One proposal is that different subclasses of RRBs may function in different ways to either increase or reduce sensory stimulation and anxiety (Leekam, Prior, & Uljarević, 2011). To date only one published study has examined the relation between anxiety and each of the RSM and IS subclasses of RRB. Using the 38-item Spence Children's Anxiety Scale-Parent Version (SCAS-P; Spence, 1998) and the 33-item Repetitive Behavior Questionnaire (RBQ; Turner, 1996) with 8- to 16-year-olds with ASD, Rodgers et al. (2012) found a significant association between total anxiety score and IS. This association was especially strong among children meeting the cut-off score indicating clinical levels of anxiety. However RSM behaviors did not significantly relate to anxiety. More recently, Gotham et al. (2013) also explored the relationship between anxiety and IS in a very large sample of 5- to 18-year-olds, using the anxiety problems score of the Child Behavior Checklist, derived from six items based on DSM-IV criteria for anxiety disorders (Achenbach & Rescorla, 2001), and an IS score based on six items from the ADI-R (Rutter, Le Couteur, & Lord, 2003). Although this study found a weaker relation between IS and anxiety than shown in the Rodgers et al. study, nevertheless a modest and statistically significant relation existed. In this study, the relation between anxiety and RSM was not reported. Similarly, while a study of repetitive motor behaviors in ASD found that an elevated RRB score is associated with both sensory under-responsiveness and over-responsiveness (Gal, Dyck, & Passmore, 2002), this study did not include measures of either anxiety or IS.

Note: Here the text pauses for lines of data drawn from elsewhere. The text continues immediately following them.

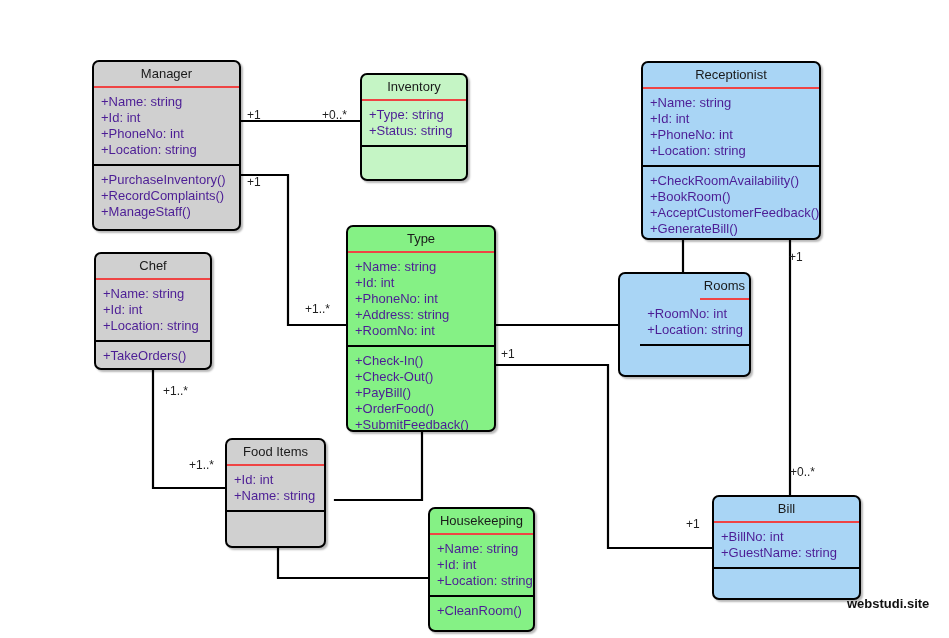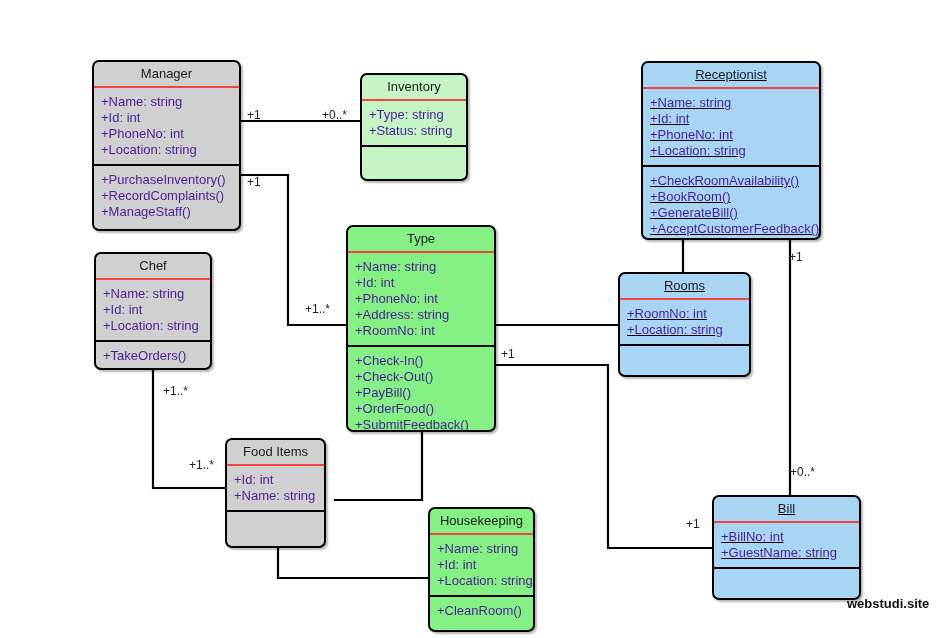"Receptionist" .c-blue { text-decoration: underline -> none }
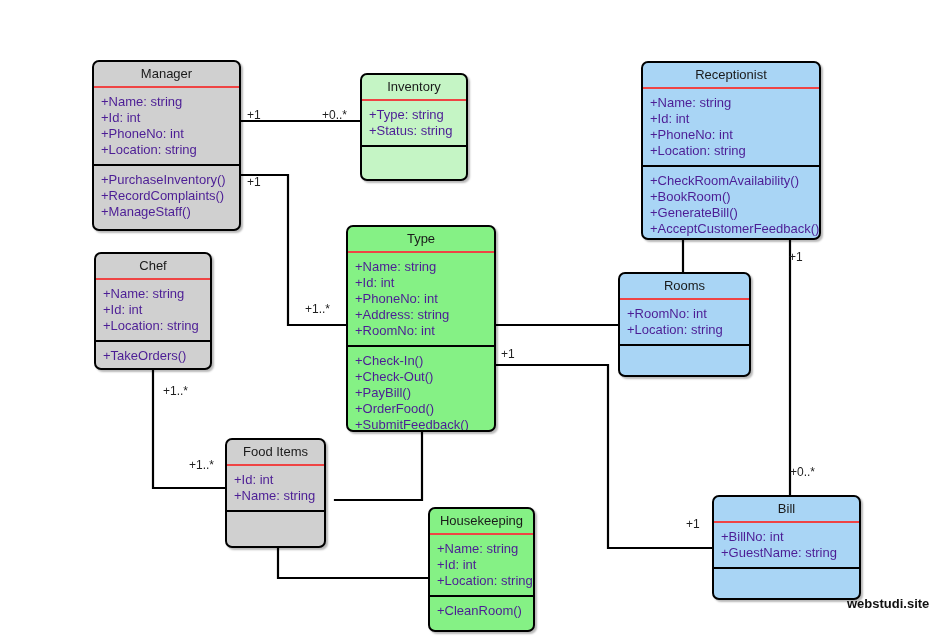"+GenerateBill()" div.row { order: before "+AcceptCustomerFeedback()" -> after "+AcceptCustomerFeedback()" }
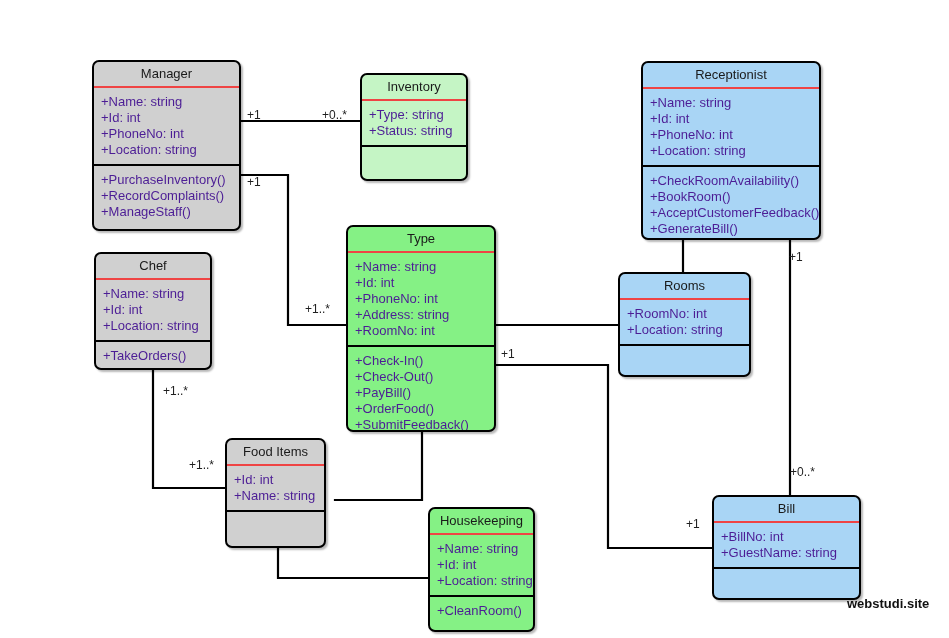"Rooms" div.umlbox { align-items: none -> flex-end }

The purpose of the current study was to explore the potential contribution made by atypical sensory features to the anxiety-RRB relation in children with ASD. Standard RRB questionnaire measures traditionally include a number of sensory items as these are part of the category of RRBs within diagnostic criteria for DSM-IV-TR (American Psychiatric Association, 1994). To enable comparison with previous research, in Study 1 we tested the structure of a RRB questionnaire, the Repetitive Behavior Questionnaire-2 (RBQ-2; Leekam et al., 2007), which includes a set of sensory items. We then removed these items in a second factor analysis. Study 1 also analyzed associations with age given longitudinal evidence of age changes in childhood using the ADI-R (Richler, Huerta, Bishop, & Lord, 2010). In Study 2, to avoid artificially inflating relations with other sensory measures, we studied the relation between these non-sensory RRB items and anxiety, and also an independent measure of sensory atypicality taken from the Sensory Profile (Dunn, 1999).